Growing and diversifying the workforce, linking workers to quality jobs, and ensuring an adequate supply of housing will help businesses find the right employees, creating more opportunities to share in our city’s economic prosperity.

“Hundreds of jobseekers attend a hiring fair at the Ferry Building” by Mark Hogains

Strategy

San Francisco’s strong economy is rooted in its extremely productive labor force. A large pool of qualified workers is central to staying competitive, attracting new businesses, and helping them to grow. We must work to include San Franciscans at all educational and experience levels in our economy by continuing to invest in industry-specific training and by collaborating with businesses to build strategic programs that connect jobseekers from underemployed communities to promising job opportunities.

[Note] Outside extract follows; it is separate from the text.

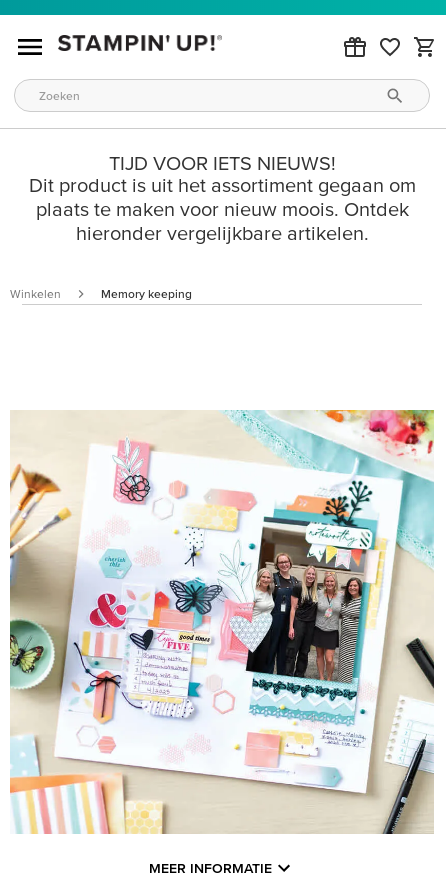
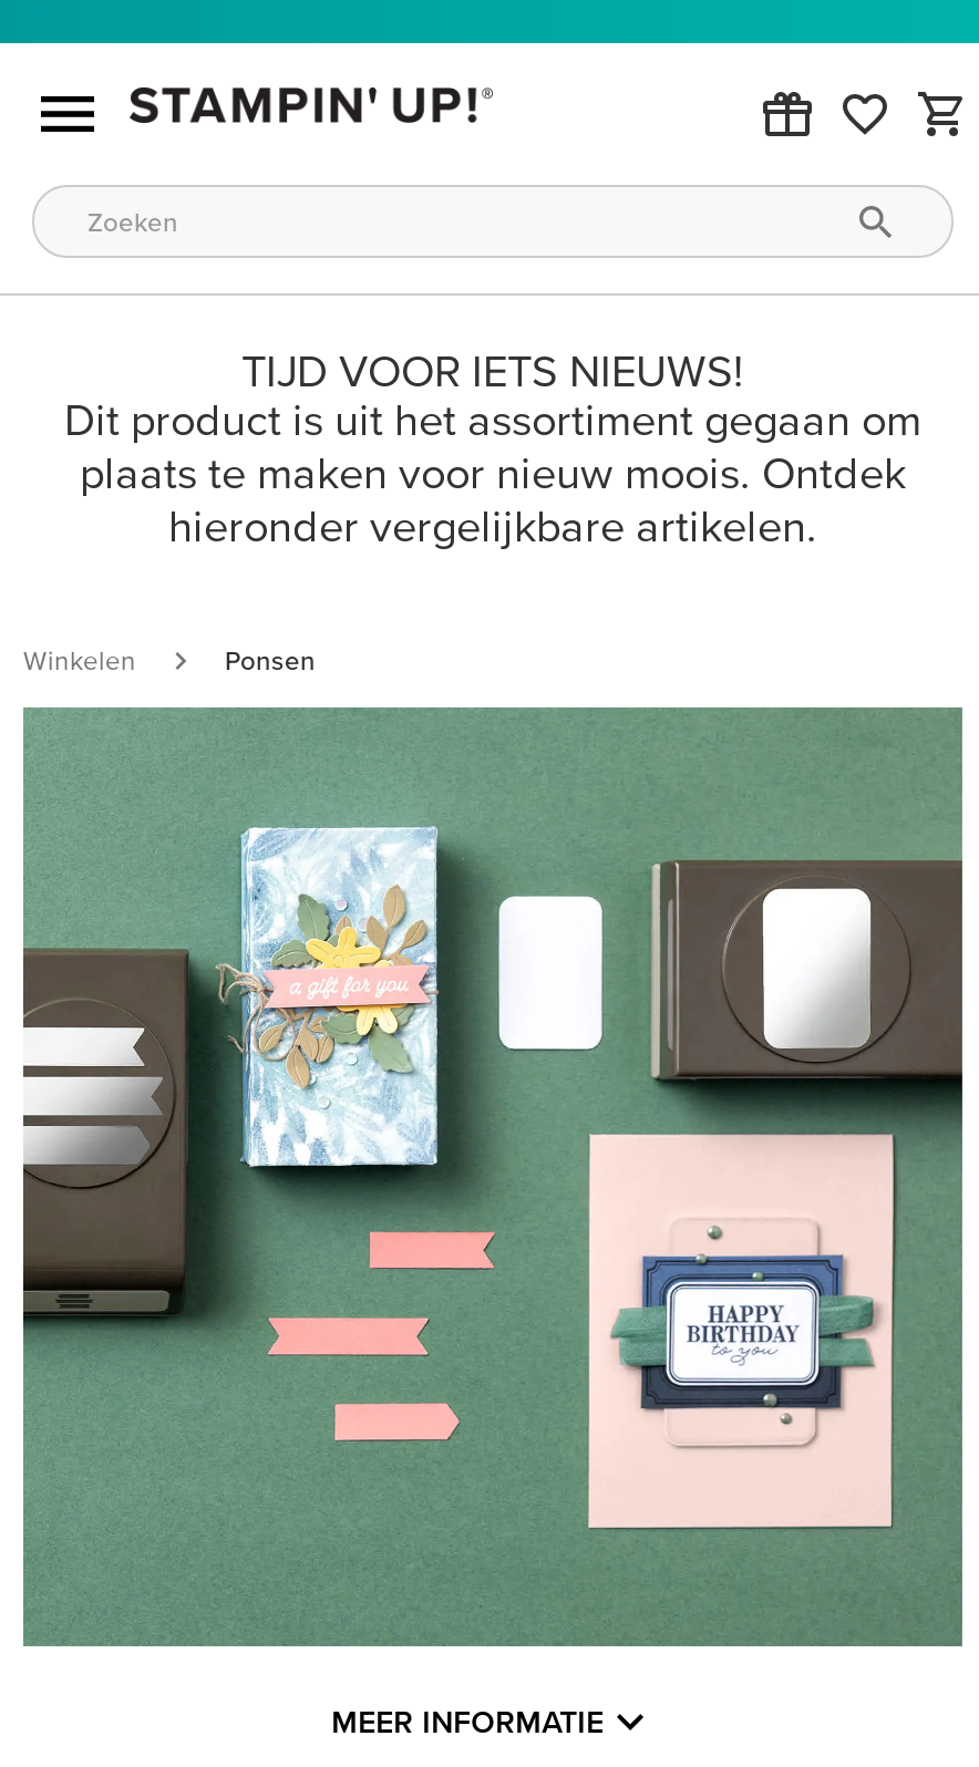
[101,287,192,300] Memory keeping -> [225,645,316,674] Ponsen
[9,409,435,835] [image] -> [21,705,965,1649] [image]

The City must also ensure an adequate supply of housing for workers and their families to maintain and grow the local workforce.

The City has begun to advance a series of initiatives and will launch additional programs that support this strategy:

  • Implement the Mayor’s Housing for All plan to deliver housing for our workforce.

  • Provide industry-informed training programs that target resources to employers’ shifting needs.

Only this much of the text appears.